After I execute it, windows shows my cuda utilisation spiking to around 100% for a moment (no discernible increase in memory used or cpu) and then the kernel dies and I get the error that I showed at the top of my post.

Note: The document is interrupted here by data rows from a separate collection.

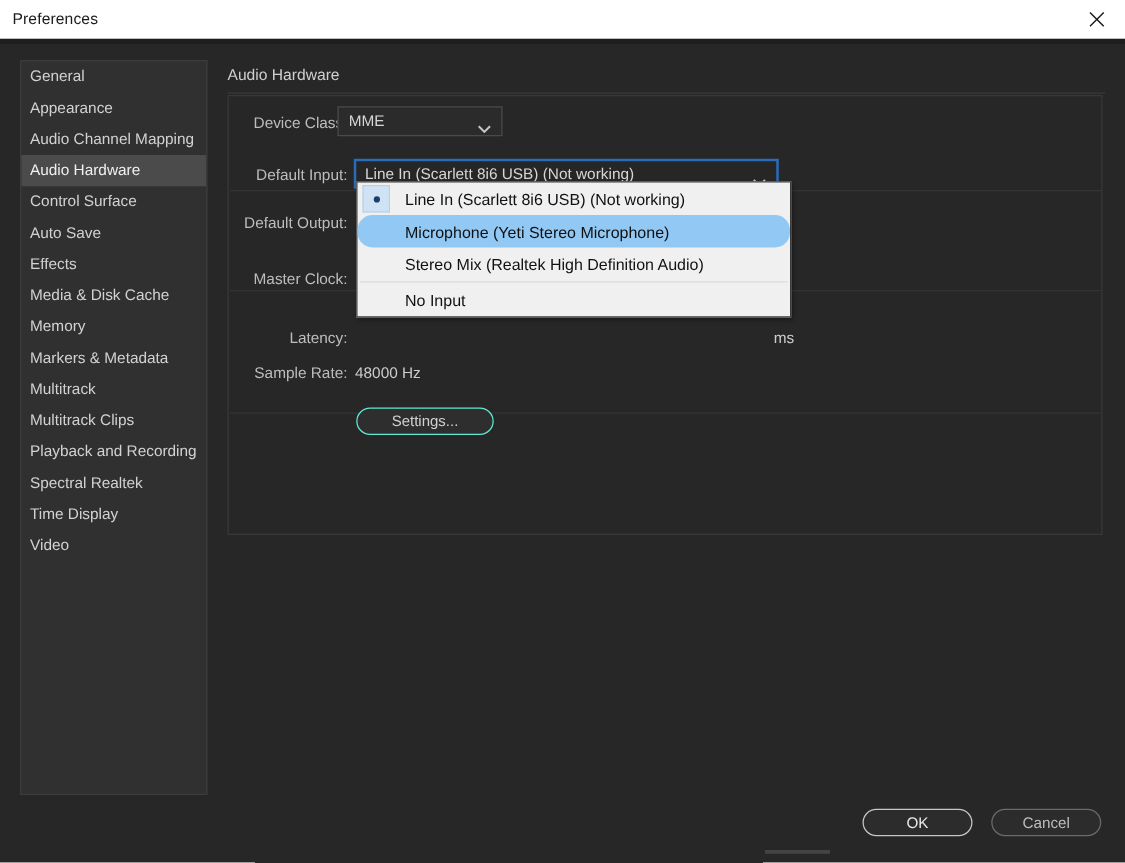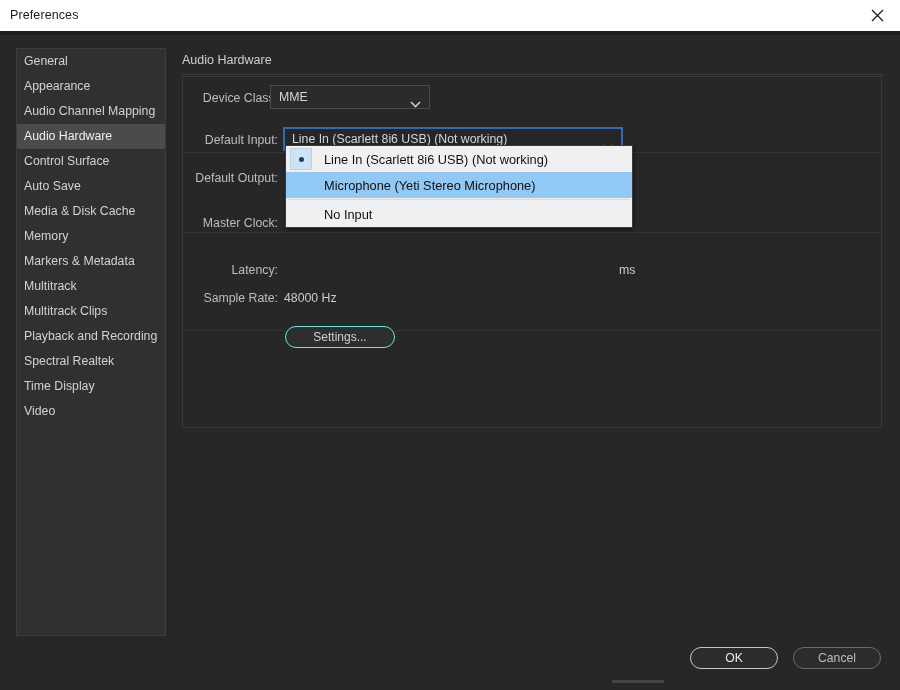--- a/index.html
+++ b/index.html
@@ -343,7 +343,7 @@
     </div>
 
     <div class="flabel" style="left:8px; top:43px; width:88px;">Device Class:</div>
-    <div class="combo" style="left:88px; top:37px; width:160px;text-decoration:underline;">
+    <div class="combo" style="left:88px; top:37px; width:132px;text-decoration:underline;">
       <span class="ctext">MME</span>
       <span class="chev">
         <svg width="11" height="7" viewBox="0 0 11 7">

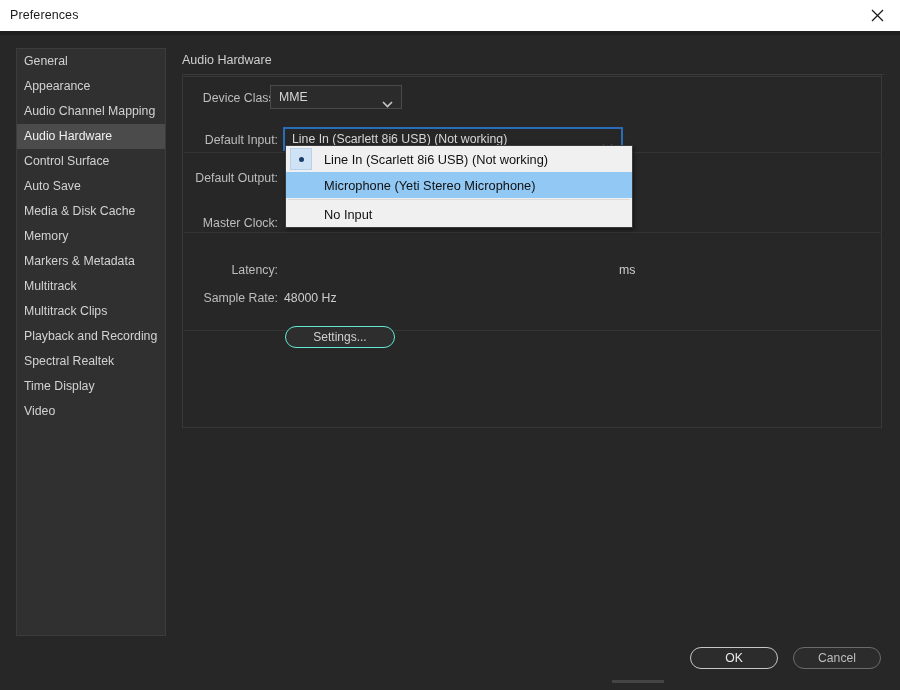--- a/index.html
+++ b/index.html
@@ -231,6 +231,7 @@
   .dd-item.highlight {
     background: #92c8f4;
     color: #101010;
+    border-radius: 12px;
   }
   .dd-check {
     position: absolute;

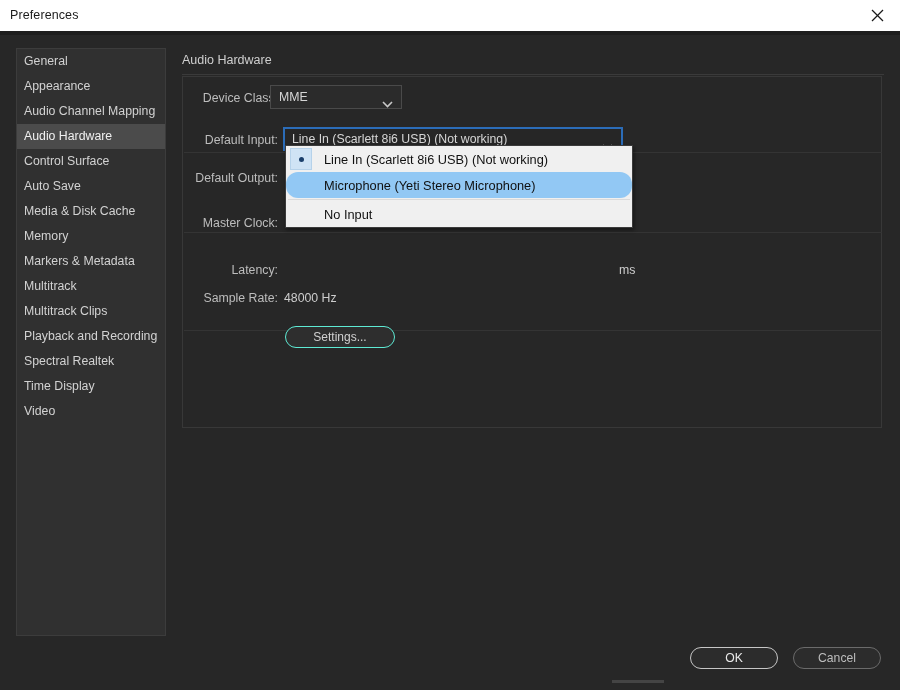--- a/index.html
+++ b/index.html
@@ -321,6 +321,7 @@
     <div class="side-item selected">Audio Hardware</div>
     <div class="side-item">Control Surface</div>
     <div class="side-item">Auto Save</div>
+    <div class="side-item">Effects</div>
     <div class="side-item">Media &amp; Disk Cache</div>
     <div class="side-item">Memory</div>
     <div class="side-item">Markers &amp; Metadata</div>

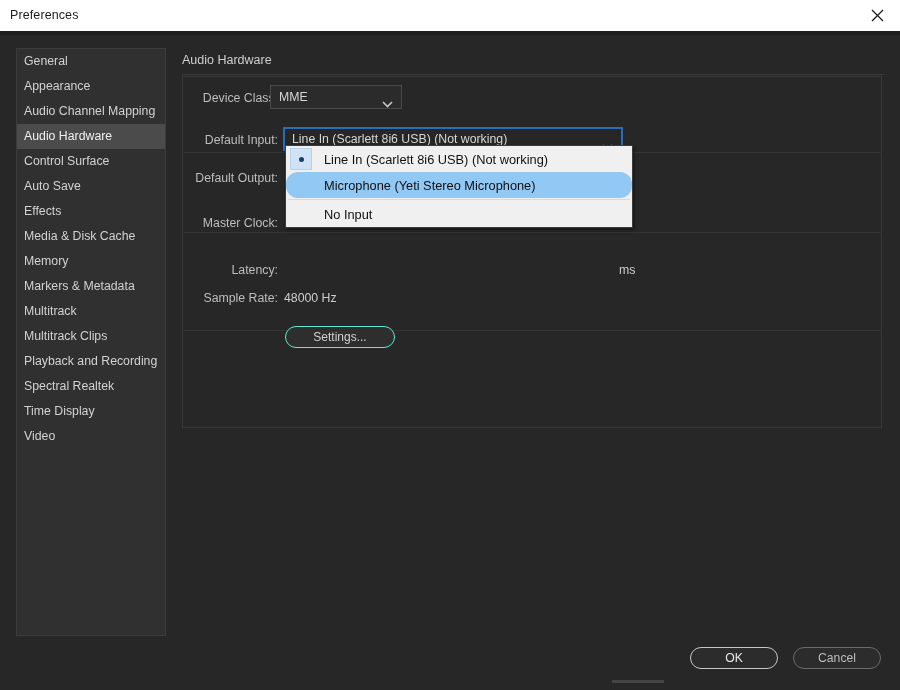--- a/index.html
+++ b/index.html
@@ -392,6 +392,9 @@
       <span class="dd-text">Microphone (Yeti Stereo Microphone)</span>
     </div>
 
+    <div class="dd-item">
+      <span class="dd-text">Stereo Mix (Realtek High Definition Audio)</span>
+    </div>
 
     <div class="dd-sep"></div>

This fit function is a training loop that we have defined ourselves in the miniai library. (I just installed the exact code from jeremy’s github repo using pip install -e . . ) Inside that training loop we have this loop:

        for xb,yb in train_dl:
            loss = loss_func(model(xb), yb)
            loss.backward()
            opt.step()
            opt.zero_grad()

And the problem is with:

model(xb)

This call to the torch model is what causes this problem.

I’m running everything through wsl on windows. My cuda device is rtx 3060. I have been running a bunch of different models just fine until I hit this notebook. Here is the output from pip freeze:

aiohttp==3.9.1
aiosignal==1.3.1
anyio==4.1.0
argon2-cffi==23.1.0
argon2-cffi-bindings==21.2.0
arrow==1.3.0
asttokens==2.4.1
async-lru==2.0.4
async-timeout==4.0.3
attrs==23.1.0
Babel==2.13.1
beautifulsoup4==4.12.2
bleach==6.1.0
certifi==2023.11.17
cffi==1.16.0
charset-normalizer==3.3.2
cmake==3.27.9
comm==0.2.0
contourpy==1.2.0
cycler==0.12.1
datasets==2.15.0
debugpy==1.8.0
decorator==5.1.1
defusedxml==0.7.1
diffusers==0.24.0
dill==0.3.7
einops==0.7.0
exceptiongroup==1.2.0
executing==2.0.1
fastcore==1.5.29
fastjsonschema==2.19.0
fastprogress==1.0.3
filelock==3.13.1
fonttools==4.46.0
fqdn==1.5.1
frozenlist==1.4.0
fsspec==2023.10.0
huggingface-hub==0.19.4
idna==3.6
importlib-metadata==7.0.0
ipykernel==6.27.1
ipython==8.18.1
isoduration==20.11.0
jedi==0.19.1
Jinja2==3.1.2
json5==0.9.14
jsonpointer==2.4
jsonschema==4.20.0
jsonschema-specifications==2023.11.2
jupyter-events==0.9.0
jupyter-lsp==2.2.1
jupyter_client==8.6.0
jupyter_core==5.5.0
jupyter_server==2.11.2
jupyter_server_terminals==0.4.4
jupyterlab==4.0.9
jupyterlab_pygments==0.3.0
jupyterlab_server==2.25.2
kiwisolver==1.4.5
lit==17.0.6
MarkupSafe==2.1.3
matplotlib==3.8.2
matplotlib-inline==0.1.6
-e git+https://github.com/fastai/course22p2.git@df9323235bc395b5c2f58a3d08b83761947b9b93#egg=miniai
mistune==3.0.2
mpmath==1.3.0
multidict==6.0.4
multiprocess==0.70.15
nbclient==0.9.0
nbconvert==7.12.0
nbformat==5.9.2
nest-asyncio==1.5.8
networkx==3.2.1
notebook_shim==0.2.3
numpy==1.26.2
nvidia-cublas-cu11==11.10.3.66
nvidia-cuda-cupti-cu11==11.7.101
nvidia-cuda-nvrtc-cu11==11.7.99
nvidia-cuda-runtime-cu11==11.7.99
nvidia-cudnn-cu11==8.5.0.96
nvidia-cufft-cu11==10.9.0.58
nvidia-curand-cu11==10.2.10.91
nvidia-cusolver-cu11==11.4.0.1
nvidia-cusparse-cu11==11.7.4.91
nvidia-nccl-cu11==2.14.3
nvidia-nvtx-cu11==11.7.91
overrides==7.4.0
packaging==23.2
pandas==2.1.3
pandocfilters==1.5.0
parso==0.8.3
pexpect==4.9.0
Pillow==10.1.0
platformdirs==4.1.0
prometheus-client==0.19.0
prompt-toolkit==3.0.41
psutil==5.9.6
ptyprocess==0.7.0
pure-eval==0.2.2
pyarrow==14.0.1
pyarrow-hotfix==0.6
pycparser==2.21
Pygments==2.17.2
pyparsing==3.1.1
python-dateutil==2.8.2
python-json-logger==2.0.7
pytz==2023.3.post1
PyYAML==6.0.1
pyzmq==25.1.2
referencing==0.31.1
regex==2023.10.3
requests==2.31.0
rfc3339-validator==0.1.4
rfc3986-validator==0.1.1
rpds-py==0.13.2
safetensors==0.4.1
Send2Trash==1.8.2
six==1.16.0
sniffio==1.3.0
soupsieve==2.5
stack-data==0.6.3
sympy==1.12
terminado==0.18.0
timm==0.9.12
tinycss2==1.2.1
tomli==2.0.1
torch==2.0.0
torcheval==0.0.7
torchvision==0.15.2
tornado==6.4
tqdm==4.66.1
traitlets==5.14.0
triton==2.0.0
types-python-dateutil==2.8.19.14
typing_extensions==4.8.0
tzdata==2023.3
uri-template==1.3.0
urllib3==2.1.0
wcwidth==0.2.12
webcolors==1.13
webencodings==0.5.1
websocket-client==1.7.0
xxhash==3.4.1
yarl==1.9.3
zipp==3.17.0

If you don’t know exactly how to help, but you have some tips/experience with hunting down similar issues, please contribute! Thanks!